In our education as Social Work students we often learn the value and importance of grassroots movements, how the simple act of individuals with a common desire banning together can have a large impact on culture and society. In my mind no movement has had more of an impact recently than Mothers Against Drunk Driving (MADD), who has changed the landscape of our cultural understanding and acceptance of driving while under the influence. The power behind this movement has changed legislation, education, and perception in a larger way than some had expected.
In this article by Candace Lightner, founder of MADD, the ‘playbook’ of MADD is discussed. Lightner discusses the importance of grassroots movements, and stresses the importance of persistence and momentum in striving for changes to gun control and use laws after the Sandy Hook Shootings:
“MADD is a good example of how to change society. We didn’t give up and neither should those who wish to see a safer world. You can have an impact and you can save lives…
I feel the pain for families of those who died at Sandy Hook. For those who want to do something about gun violence, change isn’t easy. What is needed is a grass-roots movement similar to MADD that encompasses all aspects of society. To be effective, it must include all the stakeholders involved and reach a consensus that will make implementation — whether in laws, increased education or other policy changes — a given.

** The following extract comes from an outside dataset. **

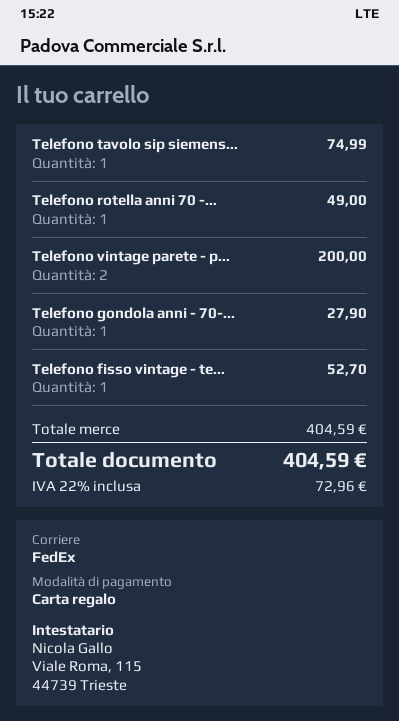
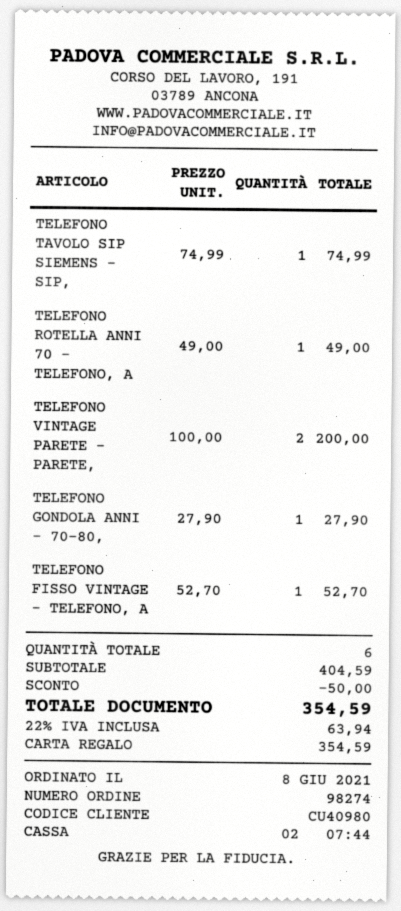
discount: none -> 50.00
tax: 22% = 72.96 -> 22% = 63.94
total: 404.59 -> 354.59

Ask for a Presidential Commission while the White House is focused on this issue. Don’t take no for an answer. Accept each obstacle as a challenge to be overcome. Engage the media and harness the outpouring and support that is pouring in. People need direction. Leadership is key and MADD had that at the local, state and national level. Develop a strategy that people can follow and provide directions and concrete steps that will guarantee successes and keep people motivated. Don’t lose the momentum, anger and rage. Now is the time to take action.”Advertisement
What is most striking about this article is the reminder that big things need to start small, that for true change to happen you have to start from the bottom and work your way up. As Social Workers we often underestimate the power and essence of macro work, but grassroots is where it all starts for larger change. It’s people like Lightner which provide us with a healthy reminder of this.